On this Holy Thursday, the Eucharist is certainly a key element. As Catholics, we believe that the Eucharist – Holy Communion – is “confected” at every Mass.
The Eucharist that we receive, the Eucharist that we reserve in the Tabernacle for Communion to the sick and dying is really, actually the body and blood of Jesus under the appearance of bread and wine.
It is interesting that the early church, the church at the time of St. Paul, certainly believed that the risen Jesus was present in the Eucharistic bread and wine, but after receiving the Eucharist their focus needed to change.
And we know Paul was displeased with some of the people of Corinth… Why? Because they failed to see the risen Jesus in ALL the people sharing in the Eucharist with them, especially the poor.
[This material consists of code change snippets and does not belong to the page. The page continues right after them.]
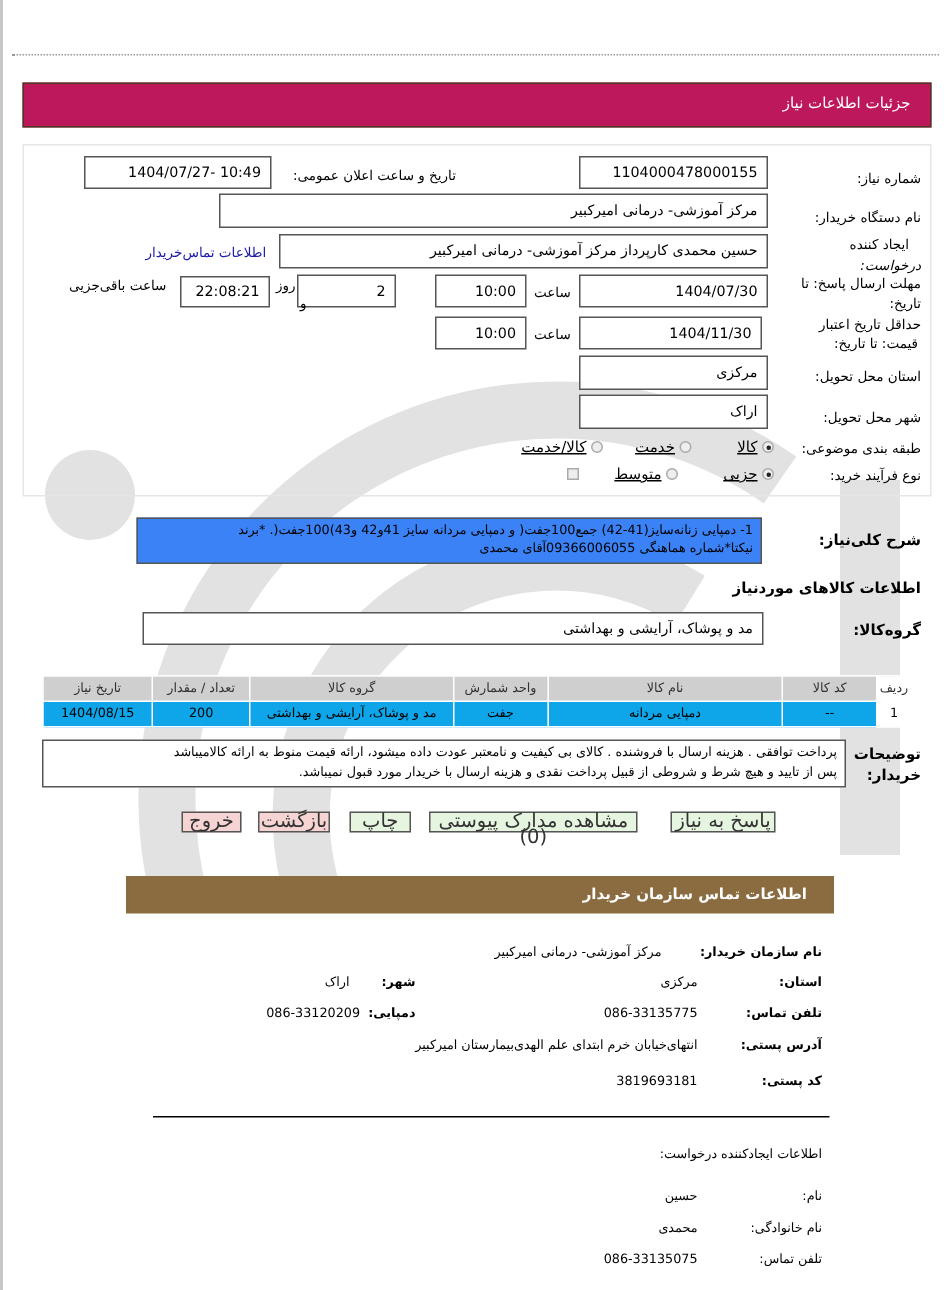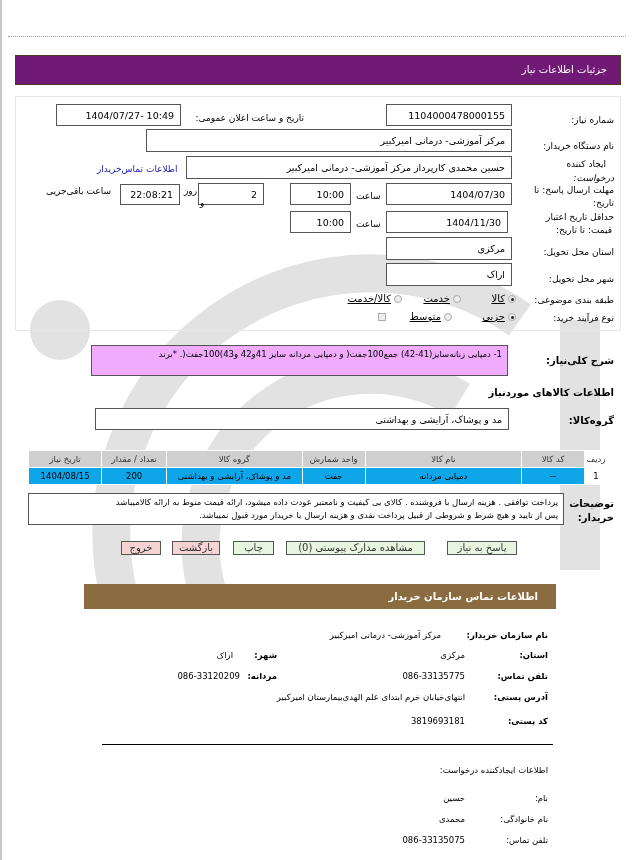--- a/index.html
+++ b/index.html
@@ -17,7 +17,7 @@
 
   .header-bar {
     position: absolute; left: 15px; top: 55px; width: 606px; height: 30px;
-    background: #701a75; border: 1px solid #4a3a22; color: #fff;
+    background: #be185d; border: 1px solid #4a3a22; color: #fff;
     padding-right: 13px; line-height: 28px; font-size: 10px; z-index: 1;
   }
   .panel {

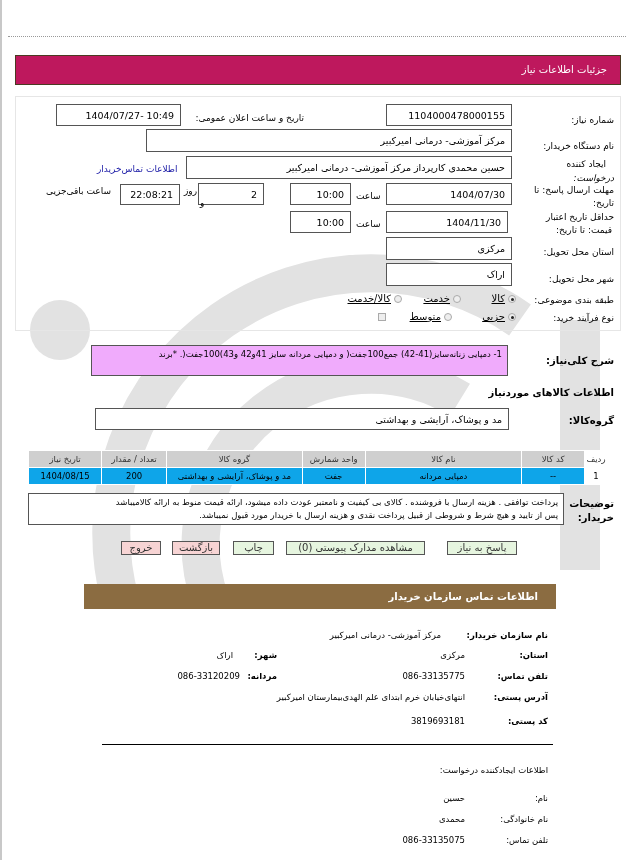--- a/index.html
+++ b/index.html
@@ -139,7 +139,7 @@
 </div>
 
 <div class="lbl bold-lbl" style="right:20px; top:355px;">شرح کلی‌نیاز:</div>
-<div class="abs" style="left:91px; top:345px; width:417px; height:31px; border:1px solid #555; background:#f0abfc; padding:2px 5px; font-size:8.5px; line-height:12px;">
+<div class="abs" style="left:91px; top:345px; width:417px; height:31px; border:1px solid #555; background:#3b82f6; padding:2px 5px; font-size:8.5px; line-height:12px;">
   <div>1- دمپایی زنانه‌سایز(41-42) جمع100جفت( و دمپایی مردانه سایز 41و42 و43)100جفت(. *برند</div>
 </div>
 

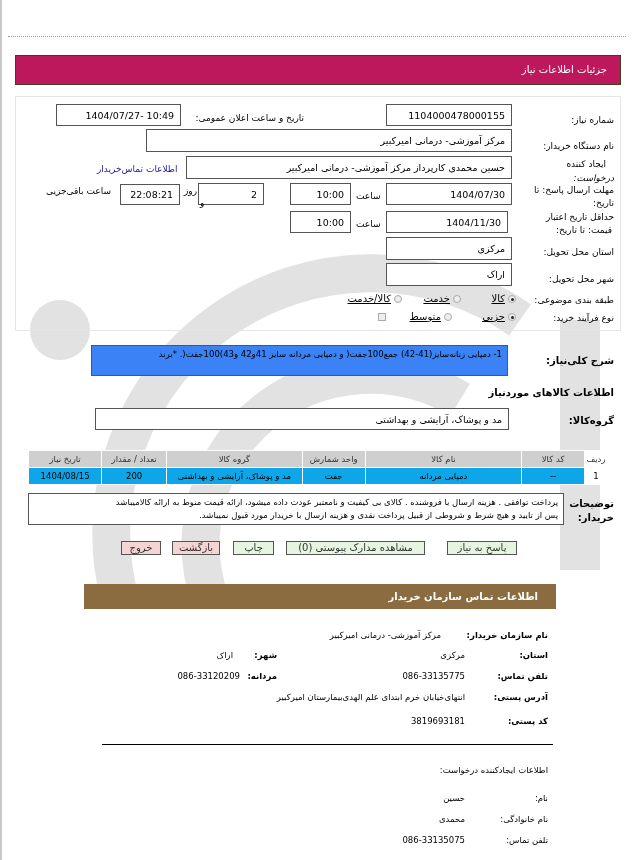--- a/index.html
+++ b/index.html
@@ -141,6 +141,7 @@
 <div class="lbl bold-lbl" style="right:20px; top:355px;">شرح کلی‌نیاز:</div>
 <div class="abs" style="left:91px; top:345px; width:417px; height:31px; border:1px solid #555; background:#3b82f6; padding:2px 5px; font-size:8.5px; line-height:12px;">
   <div>1- دمپایی زنانه‌سایز(41-42) جمع100جفت( و دمپایی مردانه سایز 41و42 و43)100جفت(. *برند</div>
+  <div>نیکتا*شماره هماهنگی 09366006055آقای محمدی</div>
 </div>
 
 <div class="lbl bold-lbl" style="right:20px; top:387px;">اطلاعات کالاهای موردنیاز</div>

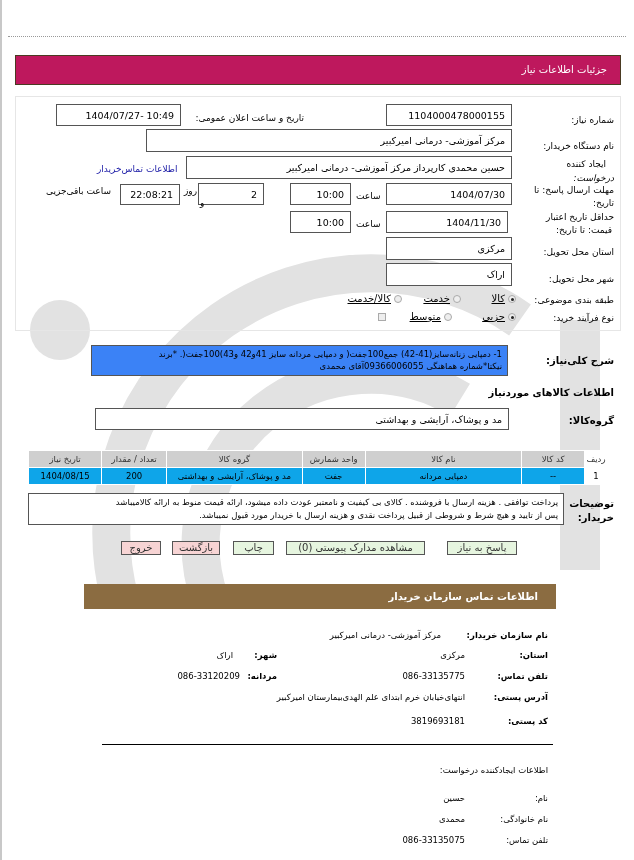--- a/index.html
+++ b/index.html
@@ -43,7 +43,7 @@
   table.items th { background: #cfcfcf; color: #333; font-weight: normal; height: 17px; border: 1px solid #fff; text-align: center; }
   table.items td { background: #0ea5e9; height: 17px; text-align: center; border: 1px solid #fff; }
   .btn {
-    position: absolute; z-index: 2; height: 14px; border: 1px solid #555; font-size: 10px;
+    position: absolute; z-index: 2; height: 14px; border: 1px solid #555; font-size: 13px;
     text-align: center; line-height: 11px; color: #333;
   }
   .btn.green { background: #e6f5df; }

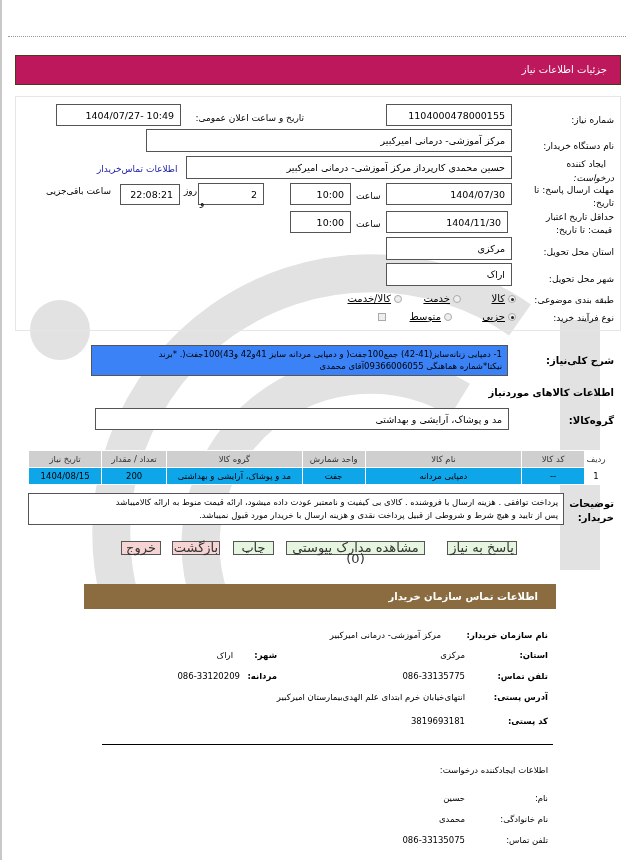--- a/index.html
+++ b/index.html
@@ -201,7 +201,7 @@
 
 <div class="c-lbl" style="right:86px; top:671px;">تلفن تماس:</div>
 <div class="c-val" style="right:169px; top:671px;">086-33135775</div>
-<div class="c-lbl" style="right:357px; top:671px;">مردانه:</div>
+<div class="c-lbl" style="right:357px; top:671px;">دمپایی:</div>
 <div class="c-val" style="right:394px; top:671px;">086-33120209</div>
 
 <div class="c-lbl" style="right:86px; top:692px;">آدرس پستی:</div>

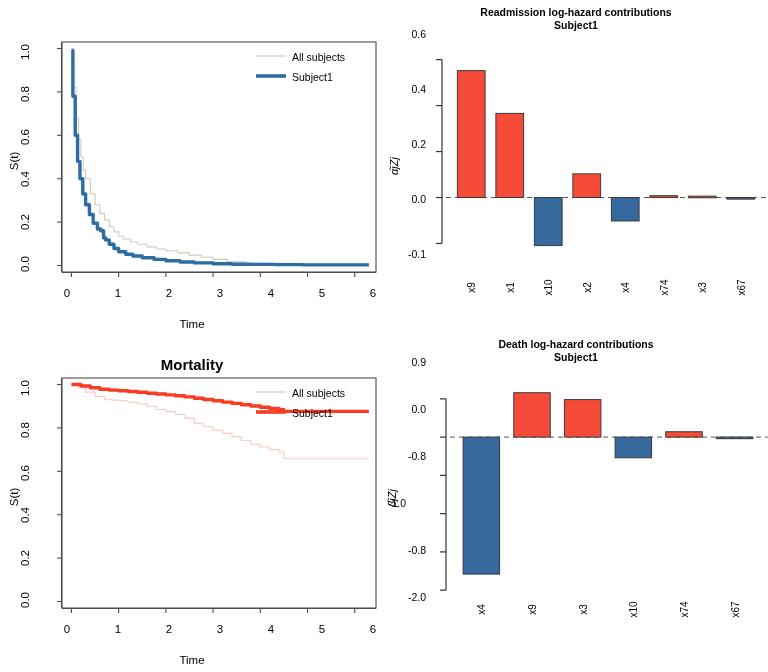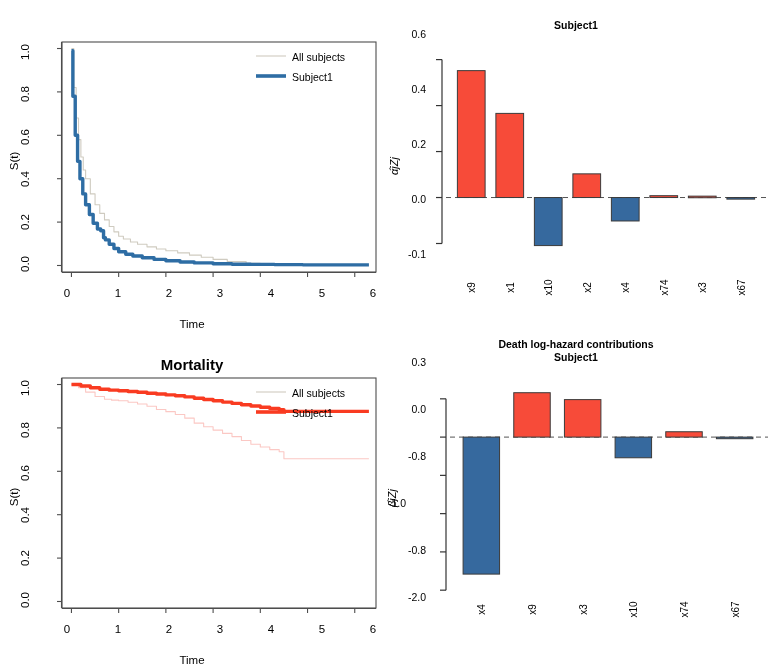--- a/index.html
+++ b/index.html
@@ -75,6 +75,7 @@
 
   <div class="panel" style="left:384px;top:0;width:384px;height:336px;">
 
+    <div class="ttl small" style="top:6px;">Readmission log-hazard contributions</div>
     <div class="ttl small" style="top:19px;">Subject1</div>
 
     <div class="tick sm" style="left:8px;top:248px;width:34px;text-align:right;">-0.1</div>

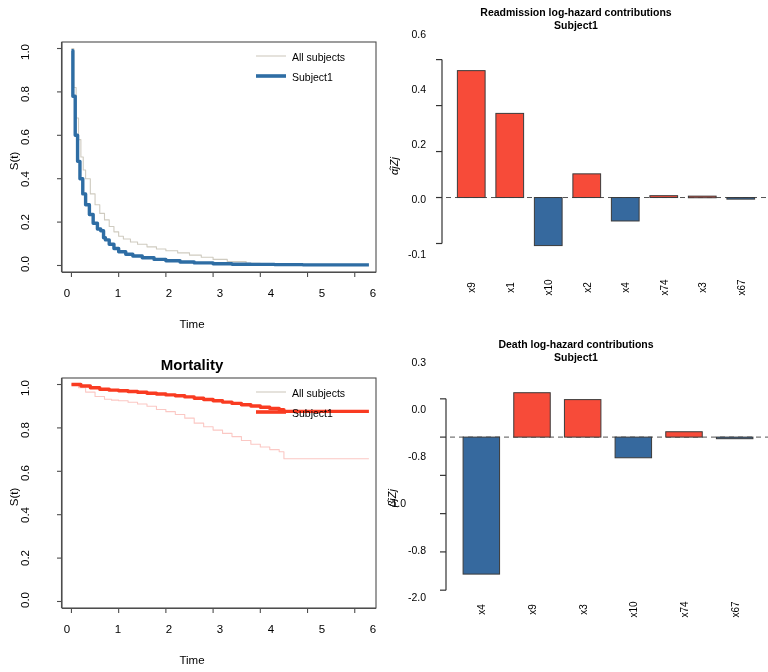--- a/index.html
+++ b/index.html
@@ -176,7 +176,7 @@
     <div class="tick sm" style="left:4px;top:165px;width:38px;text-align:left;">-1.0</div>
     <div class="tick sm" style="left:4px;top:118px;width:38px;text-align:right;">-0.8</div>
     <div class="tick sm" style="left:4px;top:71px;width:38px;text-align:right;">0.0</div>
-    <div class="tick sm" style="left:4px;top:24px;width:38px;text-align:right;">0.3</div>
+    <div class="tick sm" style="left:4px;top:24px;width:38px;text-align:right;">0.9</div>
 
     <div class="ylab-math" style="left:-16px;top:160px;width:48px;text-align:center;">β̂jZj</div>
Paul believed that it takes a death to recognize the risen Lord in all the people around us, all the people.
But what kind of death/dying?
Dying of attitudes, actions, presumption, even beliefs, etc. that inhibit us from seeing Christ among us, in each other.
Truth is, we often see ourselves better than that person in some way or ways: better job, home, car, schooling, better kids (sometimes), better Parish (so and so parish is closer to my home but I would never go there)…
There is no doubt there are difference between all people.
But, just maybe, our differences are God’s way of reminding us our God is a God of differences, our God is an inclusive God, our God is a God who has created all of us, all of us “made in the image and likeness of God!”
Several years ago, Los Angeles Cardinal Mahoney wrote a Pastoral Letter and in it he suggested that at Communion time of Mass, “nothing should distract people from looking around, observing the faces of those who were receiving Communion with them.” Each face represents the Body of Christ among us.
Just maybe, our belief in the real presence in the Eucharist we receive is linked to our belief or ability to see Christ among us in those we Worship with, and in the many people we know and the many people we meet in those minutes, hours and days between our reception of the Eucharist.
As a song of many years ago reminded me, “Look beyond the bread you eat; see your Savior and your Lord” in the people around you, around us today and increasingly so in the days to come.